Pumping, Use and Handling of Breastmilk at the Hospital - - Instructions for Parents

Dear New Mother,
This information sheet is designed to update you with important information regarding pumping breastmilk, the ways in which breastmilk can be used, and how to handle breastmilk. This information is vital to the safeguarding of your health and your baby's health. We note that the information presented here is not a substitute for a medical opinion or for consultation with a professional when necessary.
Wishing you full health!
The Lactation Consultant Team at the Hadassah Medical Center

Why is it recommended to use breastmilk to feed your baby?
Breastmilk is the best food for your baby's growth and development, and contains antibodies and additional components that are vital for your baby. The recommended list of priorities for feeding your baby: 1. Fresh breastmilk 2. Refrigerated breastmilk 3. Frozen breastmilk 4. Breastmilk combined with breastmilk from the Milk Bank (in special cases) 5. Breastmilk combined with infant formula. Pumped breastmilk, under any conditions, is always preferable to infant formula.


Does pharmacological treatment affect pumped breastmilk?
Most medications are permitted for use during breastfeeding, and there are no concerns that they will be transferred to or harm the breastfeeding baby. If you are under treatment with medications, consult the attending team to make sure that the medications are safe to use while breastfeeding.


What is the goal of pumping breastmilk?
The main goal of pumping breastmilk is to stimulate the breast and extract the breastmilk. These actions cause an increase in the production of the breastmilk, and maintains optimal amounts of breastmilk, enabling optimal milk supply.


What are the reasons that pumping is performed?

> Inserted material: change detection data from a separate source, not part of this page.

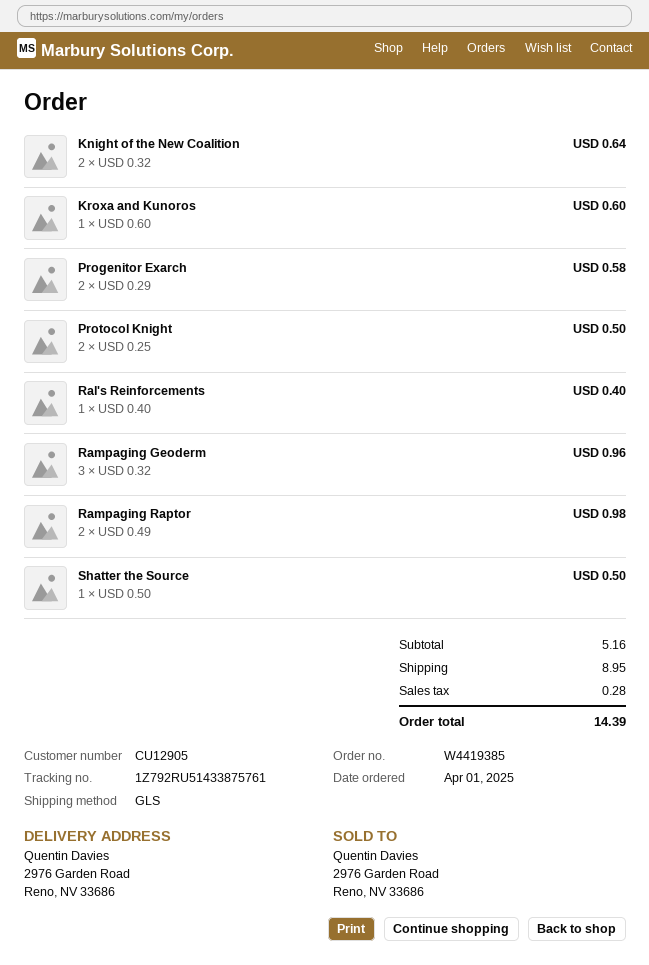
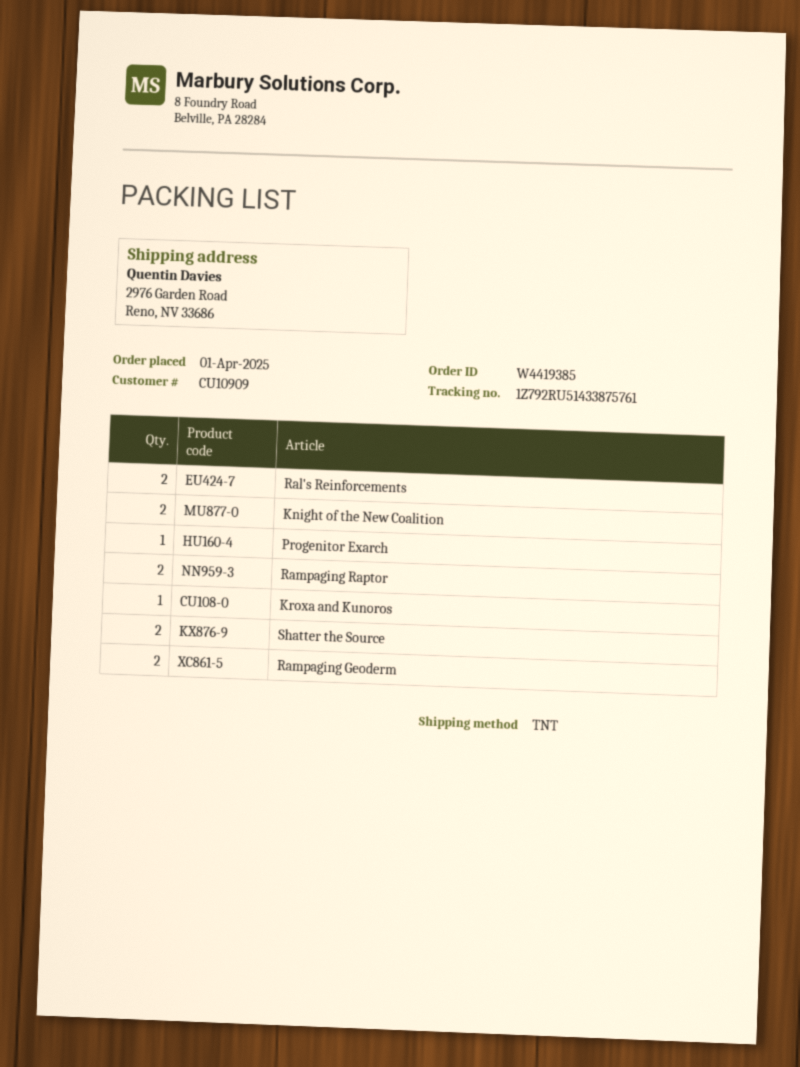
customer number: CU12905 -> CU10909
shipping method: GLS -> TNT
Progenitor Exarch: 2 -> 1
Protocol Knight: 2 -> none
Ral's Reinforcements: 1 -> 2
Rampaging Geoderm: 3 -> 2
Shatter the Source: 1 -> 2

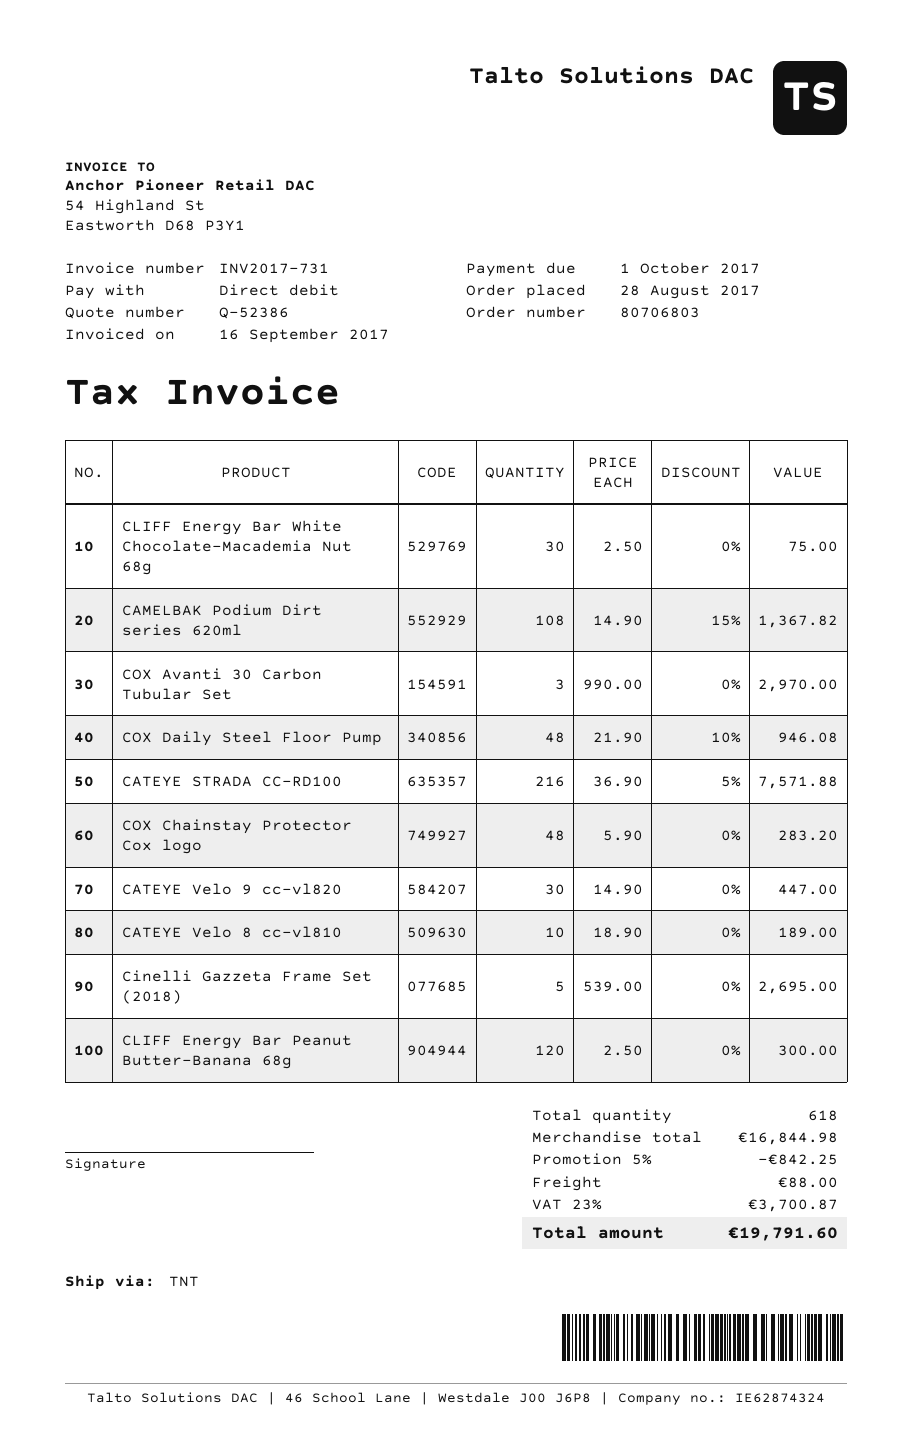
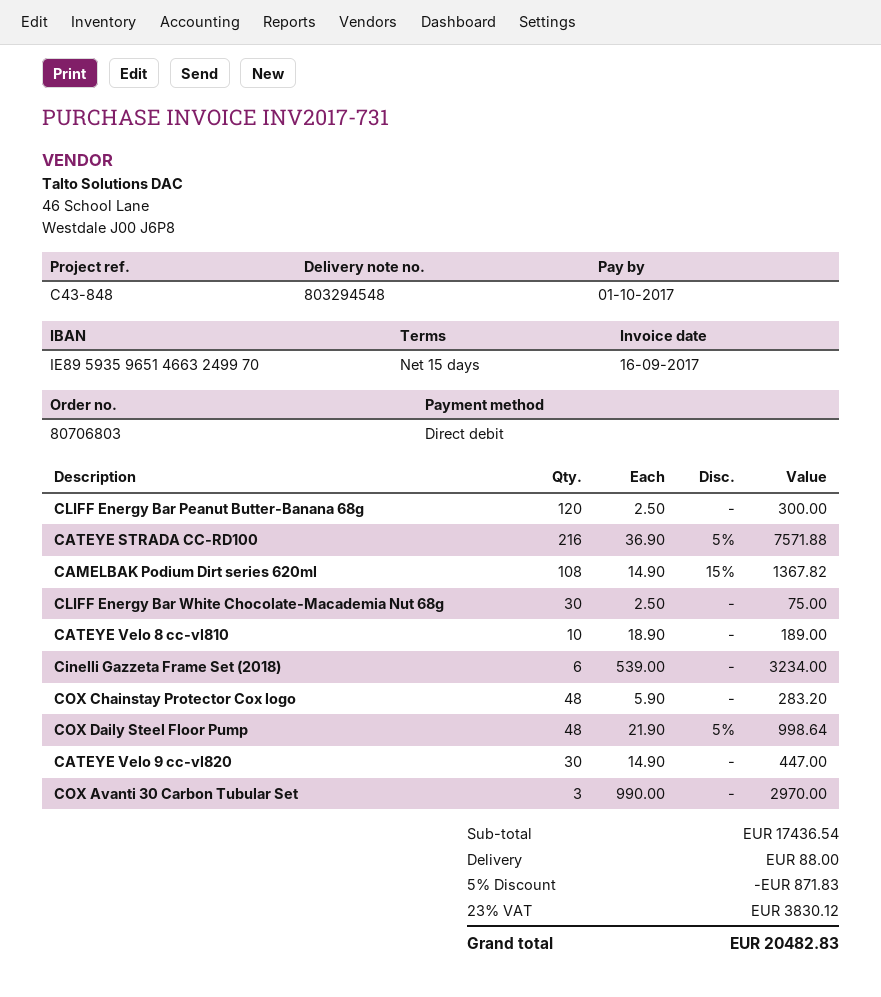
COX Daily Steel Floor Pump: 48 x 21.90 - 10% = 946.08 -> 48 x 21.90 - 5% = 998.64
Cinelli Gazzeta Frame Set (2018): 5 x 539.00 = 2695.00 -> 6 x 539.00 = 3234.00
subtotal: 16844.98 -> 17436.54
discount: 5% = 842.25 -> 5% = 871.83
tax: 23% = 3700.87 -> 23% = 3830.12
total: 19791.60 -> 20482.83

  • Separation between the baby and mother - It is extremely important to pump on a regular basis, in order to avoid negative effects on your baby and on your breastmilk production
  • To increase the amount of breastmilk - when the amount of breastmilk is not enough for the baby's needs. Breastmilk is produced based on supply and demand; the faster the breast is emptied, the more milk will be produced.
  • To put aside pumped breastmilk to feed the baby with later.
  • Preparation of a stock of breastmilk with which to feed with baby when the mother goes back to work / school.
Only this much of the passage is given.